• PROVIDED RECORDS:
□ □ □
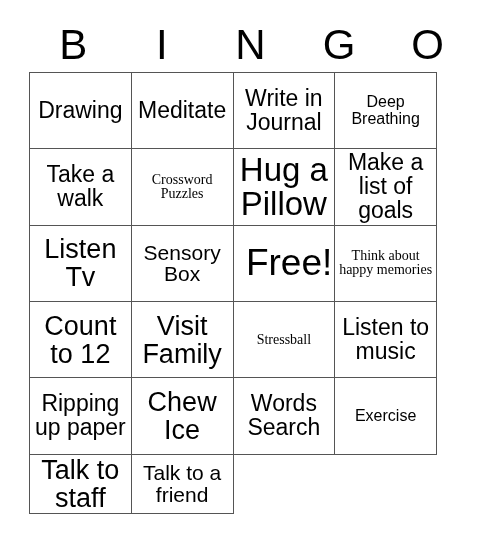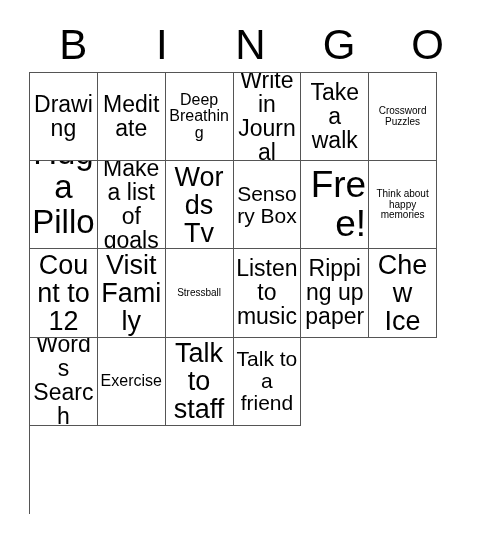--- a/index.html
+++ b/index.html
@@ -47,21 +47,21 @@
   }
 
   
   .grid {
     position: absolute;
     left: 29px;
     top: 72px;
     width: 408px;
     height: 442px;
     display: grid;
-    grid-template-columns: repeat(6, 1fr);
+    grid-template-columns: repeat(4, 1fr);
     grid-template-rows: repeat(5, 1fr);
     border-top: 1.5px solid #555555;
     border-left: 1.5px solid #555555;
     box-sizing: border-box;
     background: #ffffff;
   }
   .cell {
     border-right: 1.5px solid #555555;
     border-bottom: 1.5px solid #555555;
     box-sizing: border-box;
@@ -74,21 +74,21 @@
     background: #ffffff;
   }
   .cell span {
     display: block;
     width: 100%;
     line-height: 1.04;
     word-wrap: break-word;
   }
 
   
-  .fs-xs  { font-size: 10px; }
+  .fs-xs  { font-size: 14px; font-family: Liberation Serif, serif; }
   .fs-s   { font-size: 16px; }
   .fs-m   { font-size: 21px; }
   .fs-l   { font-size: 23px; }
   .fs-xl  { font-size: 27px; }
   .fs-xxl { font-size: 33px; }
   .fs-free{ font-size: 37px; text-align: right; }
 </style>
 </head>
 <body>
 
@@ -103,39 +103,39 @@
   </div>
 
   <div class="grid" id="bingo-grid">
       <div class="cell">
         <span class="fs-l">Drawing</span>
       </div>
       <div class="cell">
         <span class="fs-l">Meditate</span>
       </div>
       <div class="cell">
-        <span class="fs-s">Deep Breathing</span>
+        <span class="fs-l">Write in Journal</span>
       </div>
       <div class="cell">
-        <span class="fs-l">Write in Journal</span>
+        <span class="fs-s">Deep Breathing</span>
       </div>
       <div class="cell">
         <span class="fs-l">Take a walk</span>
       </div>
       <div class="cell">
         <span class="fs-xs">Crossword Puzzles</span>
       </div>
       <div class="cell">
         <span class="fs-xxl">Hug a Pillow</span>
       </div>
       <div class="cell">
         <span class="fs-l">Make a list of goals</span>
       </div>
       <div class="cell">
-        <span class="fs-xl">Words Tv</span>
+        <span class="fs-xl">Listen Tv</span>
       </div>
       <div class="cell">
         <span class="fs-m">Sensory Box</span>
       </div>
       <div class="cell">
         <span class="fs-free">Free!</span>
       </div>
       <div class="cell">
         <span class="fs-xs">Think about happy memories</span>
       </div>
□ □ □
At the line with "line-height: 1.04;", begin reproducing the material above exactly, and continue through its last line.

• EXPECTED ANSWER:
     line-height: 1.04;
     word-wrap: break-word;
   }
 
   
-  .fs-xs  { font-size: 10px; }
+  .fs-xs  { font-size: 14px; font-family: Liberation Serif, serif; }
   .fs-s   { font-size: 16px; }
   .fs-m   { font-size: 21px; }
   .fs-l   { font-size: 23px; }
   .fs-xl  { font-size: 27px; }
   .fs-xxl { font-size: 33px; }
   .fs-free{ font-size: 37px; text-align: right; }
 </style>
 </head>
 <body>
 
@@ -103,39 +103,39 @@
   </div>
 
   <div class="grid" id="bingo-grid">
       <div class="cell">
         <span class="fs-l">Drawing</span>
       </div>
       <div class="cell">
         <span class="fs-l">Meditate</span>
       </div>
       <div class="cell">
-        <span class="fs-s">Deep Breathing</span>
+        <span class="fs-l">Write in Journal</span>
       </div>
       <div class="cell">
-        <span class="fs-l">Write in Journal</span>
+        <span class="fs-s">Deep Breathing</span>
       </div>
       <div class="cell">
         <span class="fs-l">Take a walk</span>
       </div>
       <div class="cell">
         <span class="fs-xs">Crossword Puzzles</span>
       </div>
       <div class="cell">
         <span class="fs-xxl">Hug a Pillow</span>
       </div>
       <div class="cell">
         <span class="fs-l">Make a list of goals</span>
       </div>
       <div class="cell">
-        <span class="fs-xl">Words Tv</span>
+        <span class="fs-xl">Listen Tv</span>
       </div>
       <div class="cell">
         <span class="fs-m">Sensory Box</span>
       </div>
       <div class="cell">
         <span class="fs-free">Free!</span>
       </div>
       <div class="cell">
         <span class="fs-xs">Think about happy memories</span>
       </div>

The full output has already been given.